Task directions: Find each line below where the word "border" occurs, and copy it.
=== Section Start ===
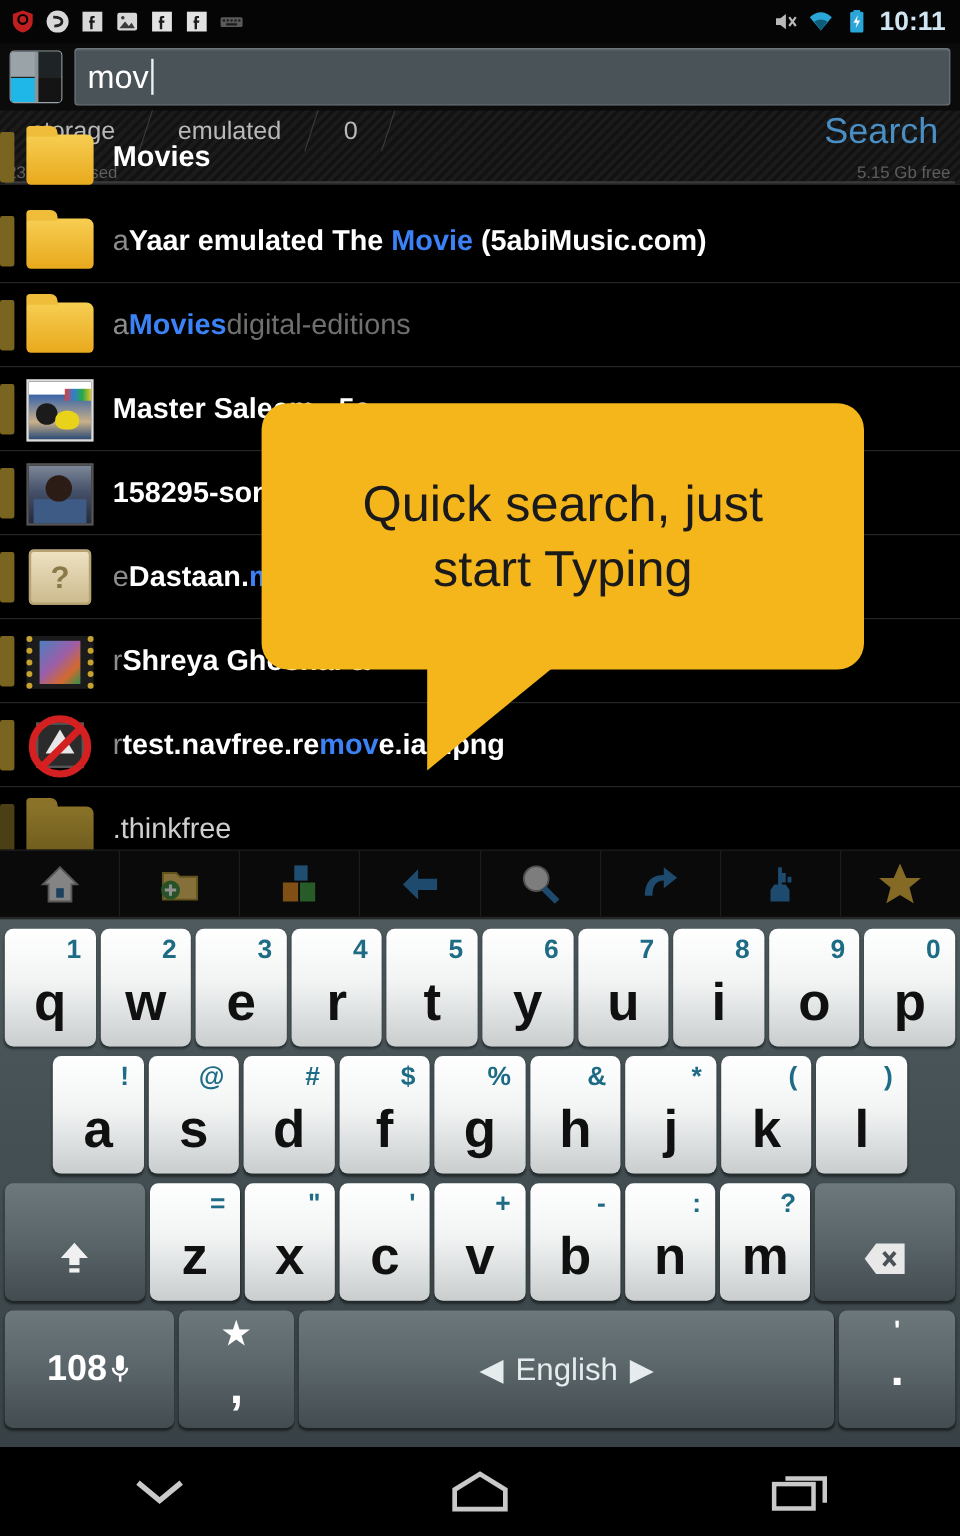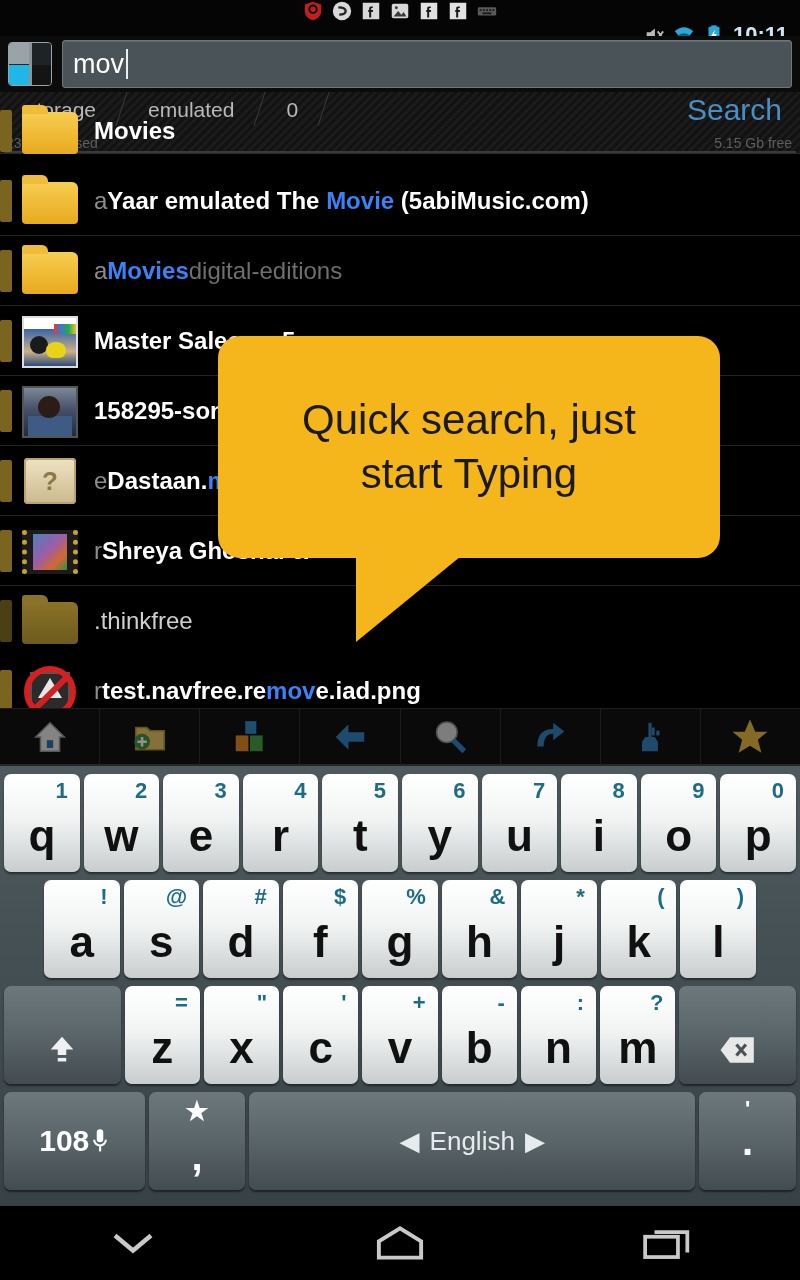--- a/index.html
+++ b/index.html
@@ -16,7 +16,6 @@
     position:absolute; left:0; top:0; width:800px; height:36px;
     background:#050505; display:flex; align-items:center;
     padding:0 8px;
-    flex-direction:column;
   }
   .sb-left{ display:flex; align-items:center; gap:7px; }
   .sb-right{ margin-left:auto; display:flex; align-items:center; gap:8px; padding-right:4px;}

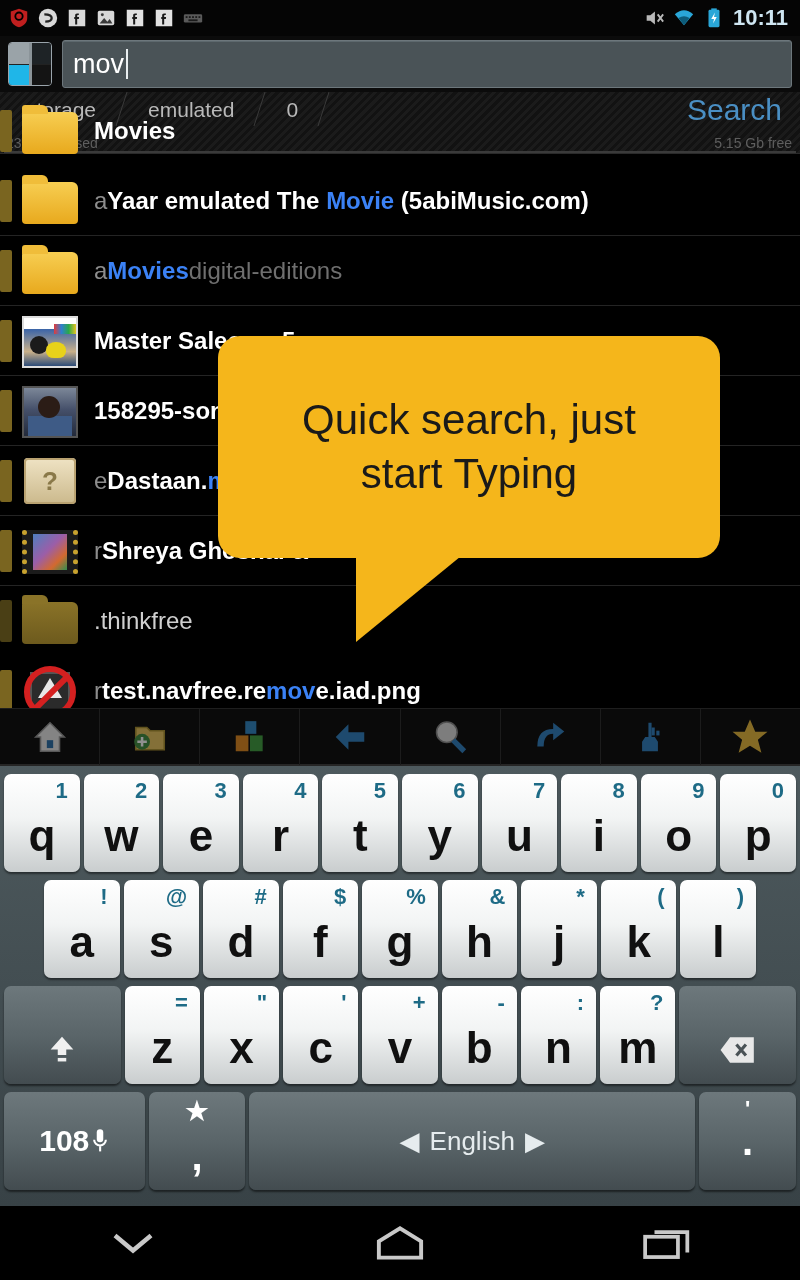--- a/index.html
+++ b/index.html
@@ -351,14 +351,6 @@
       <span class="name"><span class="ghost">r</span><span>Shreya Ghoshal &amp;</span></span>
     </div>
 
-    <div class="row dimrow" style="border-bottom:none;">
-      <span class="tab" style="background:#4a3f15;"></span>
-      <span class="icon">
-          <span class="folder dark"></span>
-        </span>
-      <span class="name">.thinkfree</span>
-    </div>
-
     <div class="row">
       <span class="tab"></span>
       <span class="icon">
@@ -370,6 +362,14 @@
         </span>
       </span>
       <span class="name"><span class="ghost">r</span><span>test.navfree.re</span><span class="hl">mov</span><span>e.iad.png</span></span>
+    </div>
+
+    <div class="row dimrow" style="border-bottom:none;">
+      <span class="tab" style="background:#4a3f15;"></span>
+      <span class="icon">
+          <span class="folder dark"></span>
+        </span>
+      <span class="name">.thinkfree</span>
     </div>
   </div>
=== Section End ===
Completed exercise:
-    <div class="row dimrow" style="border-bottom:none;">
+    <div class="row dimrow" style="border-bottom:none;">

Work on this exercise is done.